Structure & Oversight

A ministry-level reorganisation in October 2019 disassembled the Ministry of Transport and Communications and formed the Ministry of Technology and Communications (MTC) and the Ministry of Transport, the former of which provides oversight and policy guidance for IT and telecommunications. Employees and responsibilities of the Information Technology Authority (ITA) – which implemented national IT infrastructure projects and executed e-government initiatives – shifted to the MTC, along with those of two other bodies. The restructuring signals a clear focus on ICT and centralised control, and is expected to result in greater clarity and consistency in policy-making and regulatory execution, as well as quicker decision-making. Azza bint Sulaiman bin Said Al Ismailiya was appointed minister of technology and communications the same month.
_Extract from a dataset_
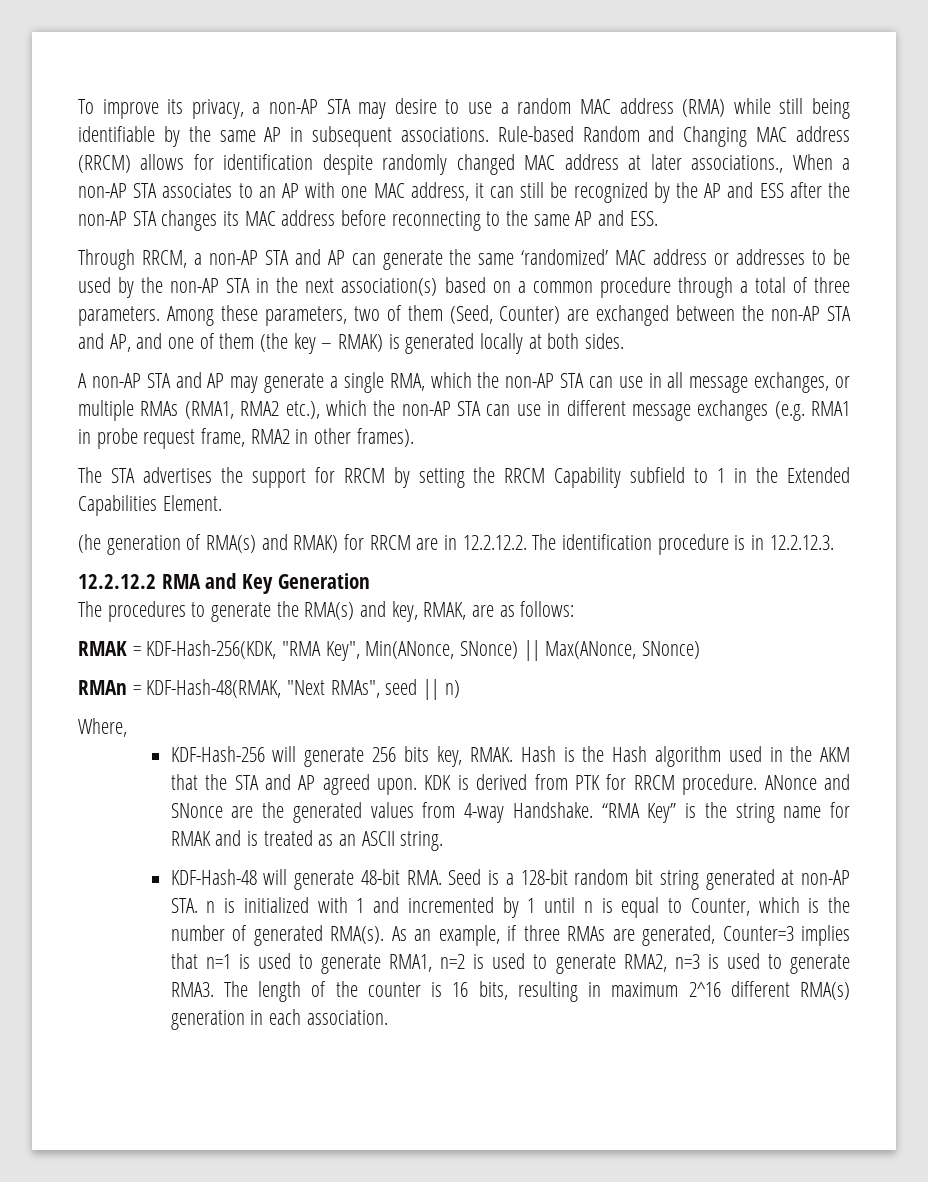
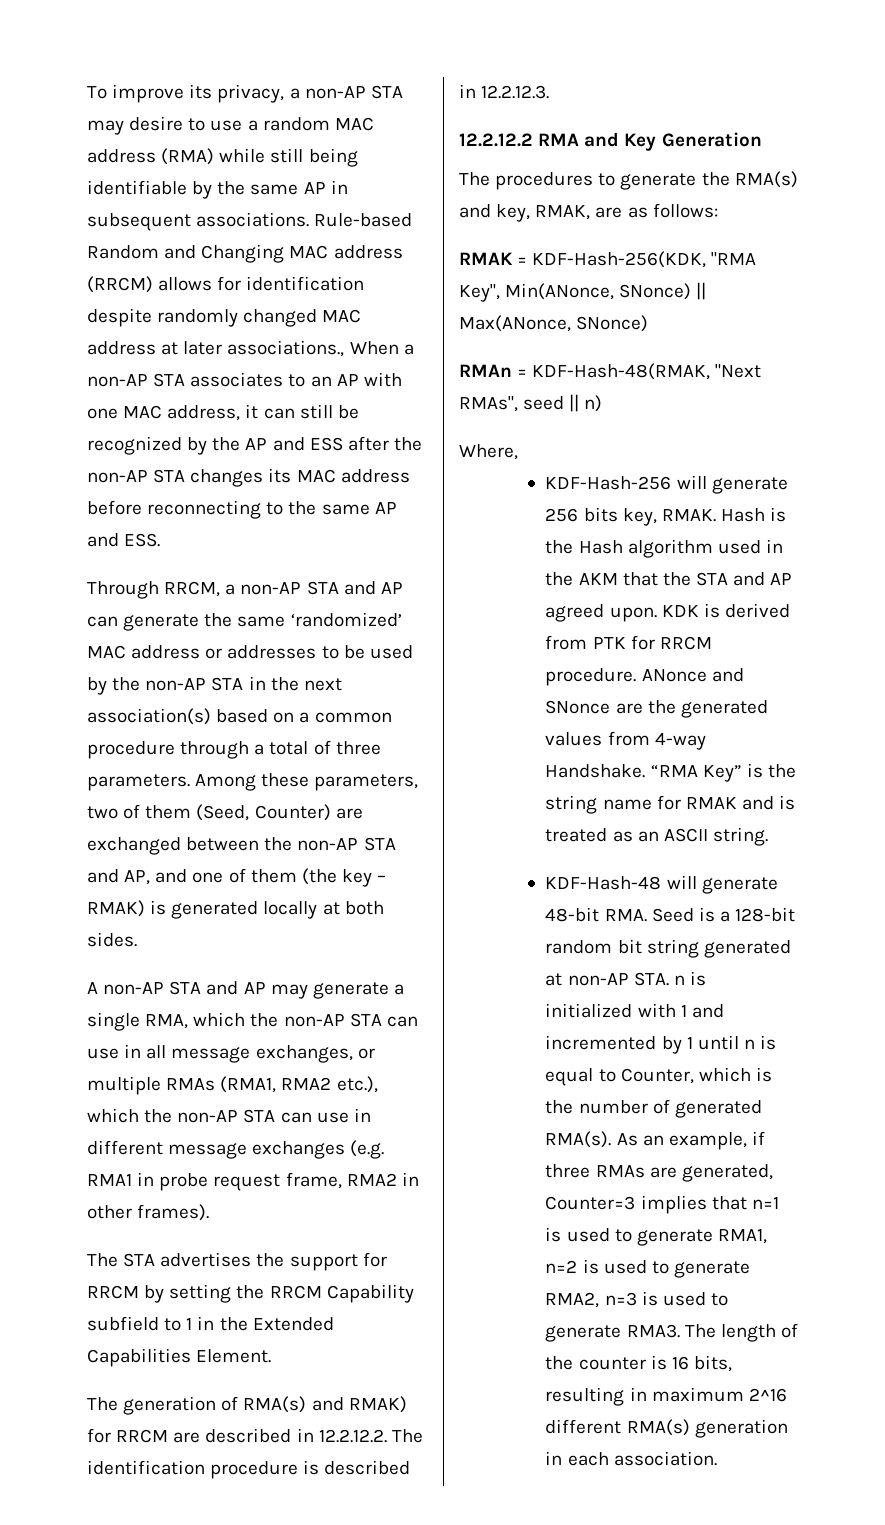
- (he generation of RMA(s) and RMAK) for RRCM are in 12.2.12.2. The identification procedure is in 12.2.12.3.
+ The generation of RMA(s) and RMAK) for RRCM are described in 12.2.12.2. The identification procedure is described in 12.2.12.3.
The Telecommunications Regulatory Authority (TRA) maintained oversight of telecommunications despite the restructuring. Established by the Telecoms Act of 2002, the TRA is responsible for implementing government policies, ensuring wider access to telecoms facilities, setting standards and regulating fair pricing. The authority also has a mandate to lead infrastructure development projects and attract foreign investment.

Licences

There are three types of telecoms licences available in Oman: Class I, Class II and Class III. Class I licences are issued by royal decree with TRA approval and permits the licensee to establish a public or international network. Class II licences are awarded by the MTC to operators that rely upon a Class I network, thus these licensees are also referred to as resellers. Class III licences are granted by the TRA to private operators that are not connected to a public network. As of December 2019 there were seven Class I, three Class II and three Class III license holders.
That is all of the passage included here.